═════ DATA SUPPLIED ═════

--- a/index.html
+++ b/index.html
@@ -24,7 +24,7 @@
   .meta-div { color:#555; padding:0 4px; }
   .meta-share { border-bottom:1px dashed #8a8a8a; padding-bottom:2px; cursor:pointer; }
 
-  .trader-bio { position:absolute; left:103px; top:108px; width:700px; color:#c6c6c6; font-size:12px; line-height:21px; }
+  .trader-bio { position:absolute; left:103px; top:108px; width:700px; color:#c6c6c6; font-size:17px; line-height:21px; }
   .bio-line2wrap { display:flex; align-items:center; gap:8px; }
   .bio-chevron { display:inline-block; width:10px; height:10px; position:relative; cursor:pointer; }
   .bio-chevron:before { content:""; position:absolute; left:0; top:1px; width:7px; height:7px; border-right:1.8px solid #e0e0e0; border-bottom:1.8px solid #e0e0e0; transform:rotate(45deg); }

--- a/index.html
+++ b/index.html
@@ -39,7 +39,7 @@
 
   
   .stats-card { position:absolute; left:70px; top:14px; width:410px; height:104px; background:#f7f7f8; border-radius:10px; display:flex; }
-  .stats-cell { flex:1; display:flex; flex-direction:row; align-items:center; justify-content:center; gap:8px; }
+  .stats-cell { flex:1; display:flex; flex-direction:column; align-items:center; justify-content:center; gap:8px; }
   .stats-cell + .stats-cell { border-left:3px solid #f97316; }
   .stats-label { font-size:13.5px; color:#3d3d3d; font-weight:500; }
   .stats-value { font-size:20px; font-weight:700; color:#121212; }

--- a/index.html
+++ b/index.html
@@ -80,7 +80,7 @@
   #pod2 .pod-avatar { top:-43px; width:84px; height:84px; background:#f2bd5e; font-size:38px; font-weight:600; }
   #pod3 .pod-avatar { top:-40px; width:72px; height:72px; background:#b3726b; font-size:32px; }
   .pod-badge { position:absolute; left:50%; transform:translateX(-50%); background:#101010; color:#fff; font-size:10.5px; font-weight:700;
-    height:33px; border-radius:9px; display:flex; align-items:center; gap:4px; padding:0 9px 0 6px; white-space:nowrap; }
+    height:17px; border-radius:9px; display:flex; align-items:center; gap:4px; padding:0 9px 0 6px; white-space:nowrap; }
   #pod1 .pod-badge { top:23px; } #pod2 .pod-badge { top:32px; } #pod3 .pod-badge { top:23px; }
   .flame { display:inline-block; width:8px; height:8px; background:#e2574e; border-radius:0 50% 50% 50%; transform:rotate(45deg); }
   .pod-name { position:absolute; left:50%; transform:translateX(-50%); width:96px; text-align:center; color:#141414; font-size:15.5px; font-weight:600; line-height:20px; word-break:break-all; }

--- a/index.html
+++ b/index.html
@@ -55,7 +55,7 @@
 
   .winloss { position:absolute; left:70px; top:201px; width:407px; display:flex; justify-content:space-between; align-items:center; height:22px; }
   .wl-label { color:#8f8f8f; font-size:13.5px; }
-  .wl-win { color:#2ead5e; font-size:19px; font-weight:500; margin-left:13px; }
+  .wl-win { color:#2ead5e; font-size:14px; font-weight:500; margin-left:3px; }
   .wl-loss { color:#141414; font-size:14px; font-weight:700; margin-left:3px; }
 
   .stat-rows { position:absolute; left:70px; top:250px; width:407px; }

═════
═════ DATA SUPPLIED ═════

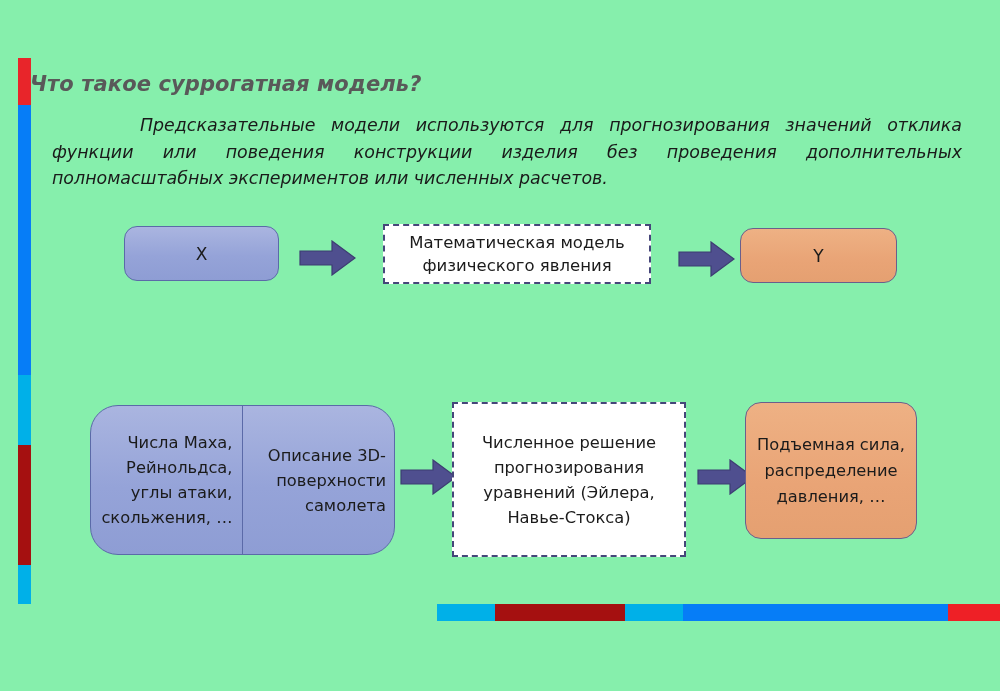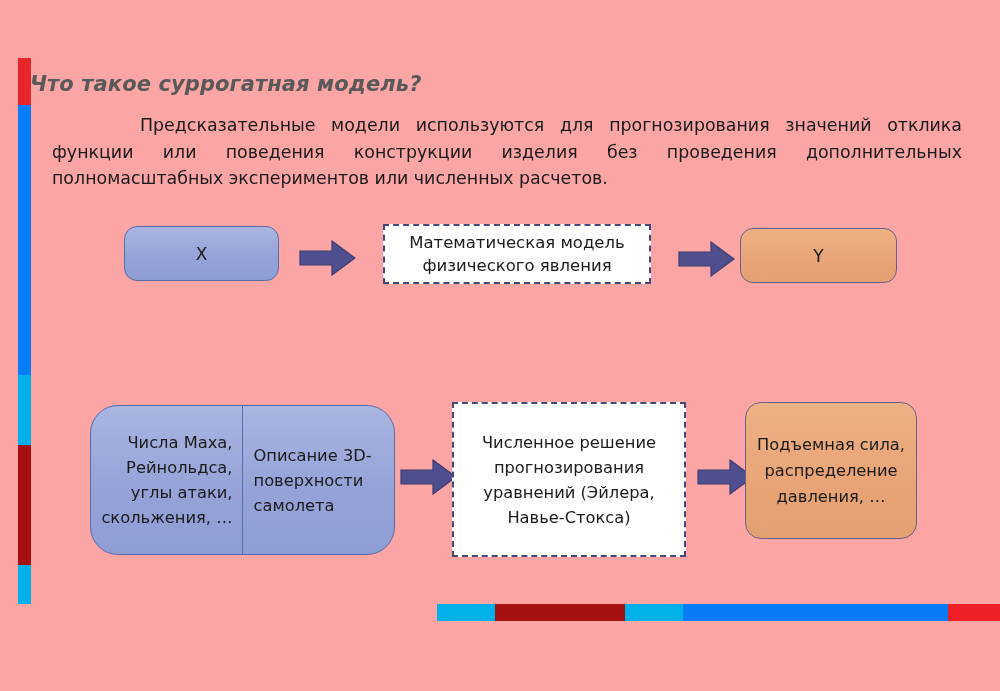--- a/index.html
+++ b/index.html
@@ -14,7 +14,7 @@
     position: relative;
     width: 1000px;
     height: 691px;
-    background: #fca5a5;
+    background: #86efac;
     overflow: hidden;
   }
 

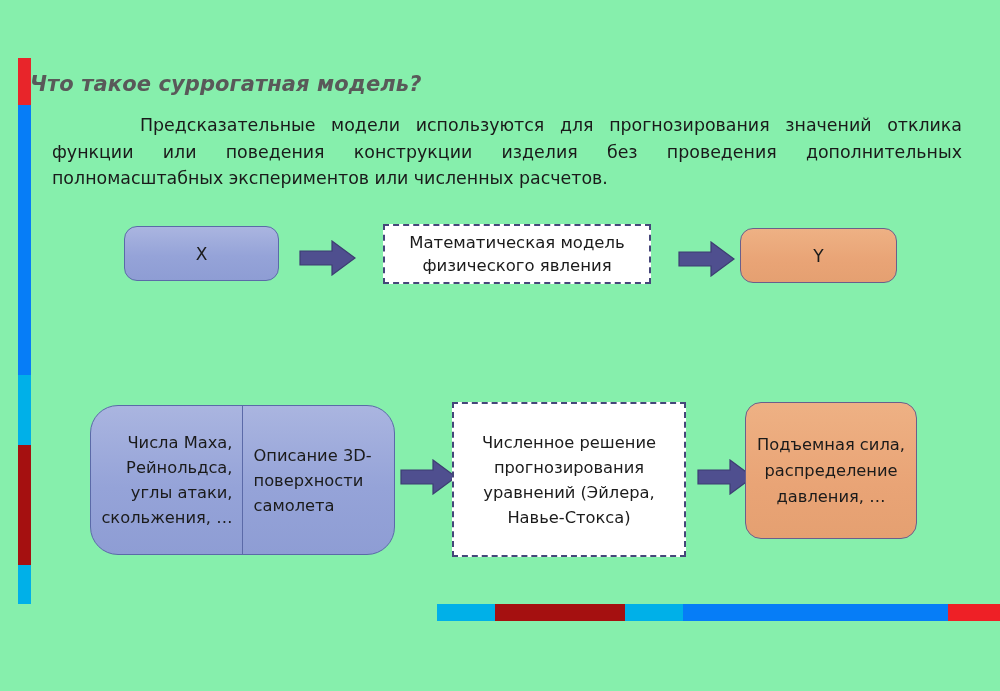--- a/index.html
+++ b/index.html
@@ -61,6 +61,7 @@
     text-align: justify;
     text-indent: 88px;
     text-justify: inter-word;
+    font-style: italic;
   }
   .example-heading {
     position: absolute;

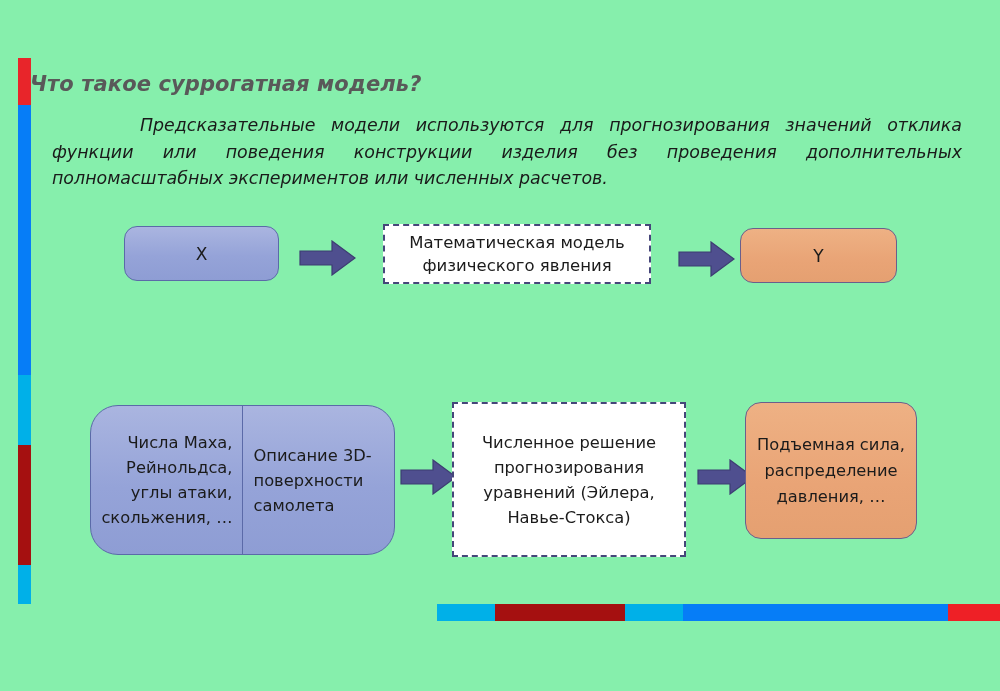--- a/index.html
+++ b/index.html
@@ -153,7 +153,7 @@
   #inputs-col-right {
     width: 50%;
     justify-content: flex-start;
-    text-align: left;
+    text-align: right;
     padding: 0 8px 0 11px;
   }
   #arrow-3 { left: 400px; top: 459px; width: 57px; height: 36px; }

═════

WORK REQUEST ->
Your answer must be the lines above from the one containing "color:#141414; font-size:14px; font-weight:700;" to the one containing "position:absolute; left:70px; top:250px;", both included, restated word for word.

ANSWER SECTION ->
   .wl-loss { color:#141414; font-size:14px; font-weight:700; margin-left:3px; }
 
   .stat-rows { position:absolute; left:70px; top:250px; width:407px; }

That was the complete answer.